Invented by Venu G. Varanasi, Azhar Ilyas, Philip Roger Kramer, Taha Azimaie, Pranesh B. Aswath, Tugba Cebe, Texas A&M University System, University of Texas System
Fractures are a common occurrence, with millions of people worldwide experiencing bone injuries each year. Traditional methods of fracture healing, such as the use of casts or metal implants, have limitations in terms of their effectiveness and the time required for complete recovery. In vivo live 3D printing of regenerative bone healing scaffolds, on the other hand, provides a revolutionary solution that addresses these challenges.

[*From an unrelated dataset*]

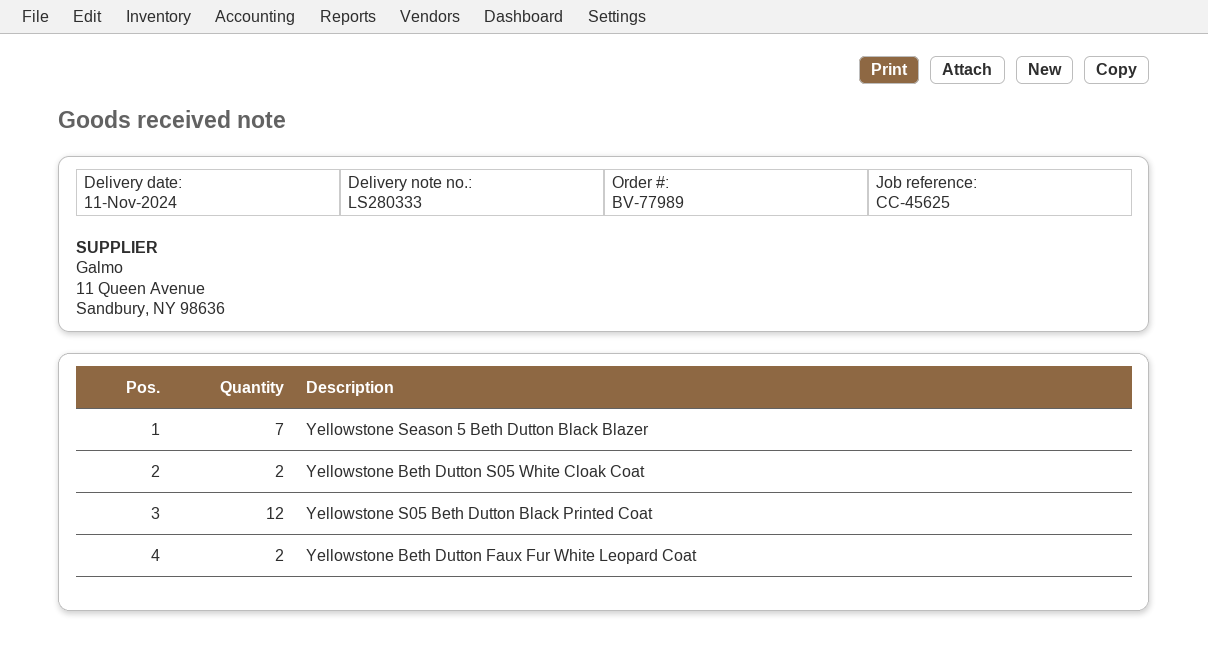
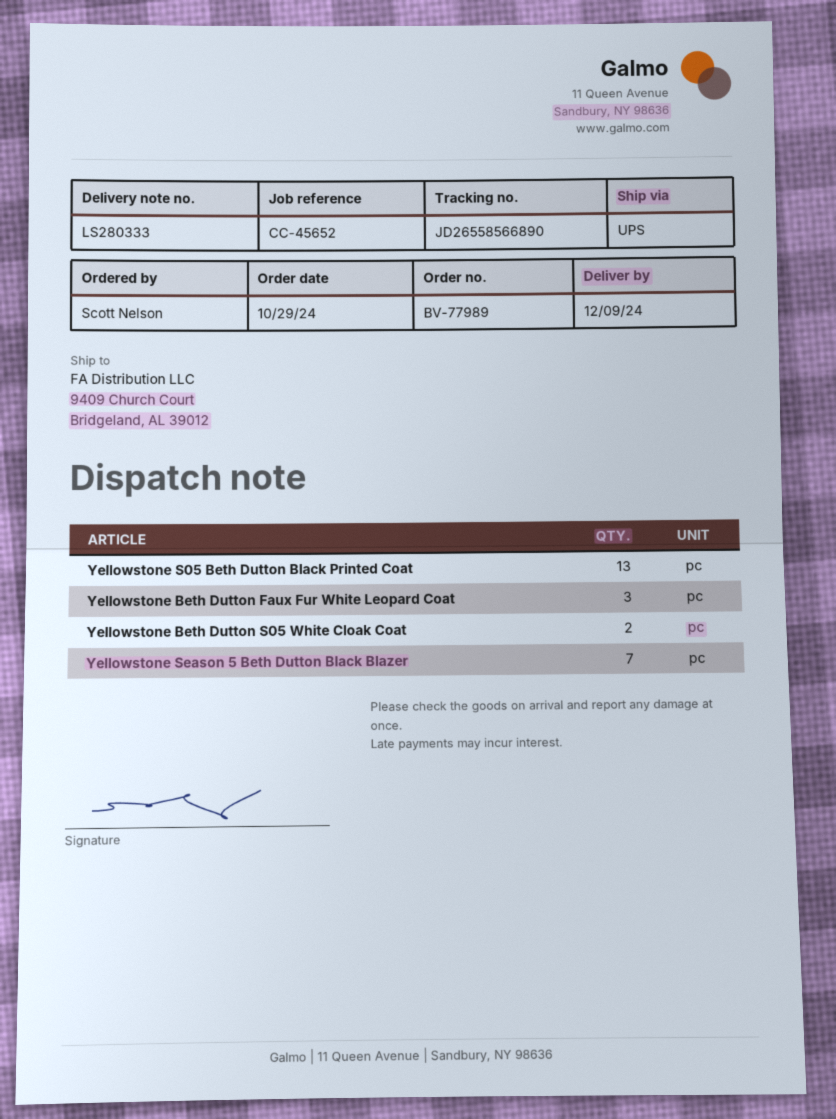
delivery date: 2024-11-11 -> 2024-12-09
reference: CC-45625 -> CC-45652
Yellowstone S05 Beth Dutton Black Printed Coat: 12 -> 13
Yellowstone Beth Dutton Faux Fur White Leopard Coat: 2 -> 3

This cutting-edge technology involves the use of biocompatible materials, such as hydrogels or bioceramics, that can be 3D printed directly onto the fracture site. The scaffold acts as a temporary support structure, promoting the growth of new bone tissue and facilitating the healing process. The ability to customize the scaffold’s shape and structure according to the patient’s specific needs is a significant advantage of this approach.
One of the key drivers of the market for in vivo live 3D printing of regenerative bone healing scaffolds is the growing demand for faster fracture healing solutions. Patients and healthcare providers are increasingly seeking alternatives to traditional methods that can significantly reduce the healing time and improve overall outcomes. In vivo live 3D printing offers the potential to achieve these goals by providing a more efficient and targeted approach to bone regeneration.
Moreover, the use of 3D printing technology allows for the creation of complex structures with precise control over porosity and mechanical properties. This level of customization is crucial for successful bone healing, as it enables the scaffold to mimic the natural bone structure and facilitate the integration of new tissue. As a result, patients can experience improved functionality and reduced risk of complications.
The market for in vivo live 3D printing of regenerative bone healing scaffolds is also driven by the advancements in additive manufacturing technologies. The development of bioprinting techniques and the availability of biocompatible materials have significantly contributed to the feasibility and scalability of this approach. As the technology continues to evolve, it is expected that the cost-effectiveness and accessibility of in vivo live 3D printing will further improve, making it a viable option for a broader range of patients.
In conclusion, the market for in vivo live 3D printing of regenerative bone healing scaffolds for rapid fracture healing is witnessing significant growth due to the increasing demand for efficient and personalized bone regeneration solutions. This innovative approach offers the potential to revolutionize the field of orthopedics by providing faster healing times, improved functionality, and reduced complications. As technology continues to advance, it is expected that in vivo live 3D printing will become a standard practice in fracture treatment, benefiting millions of patients worldwide.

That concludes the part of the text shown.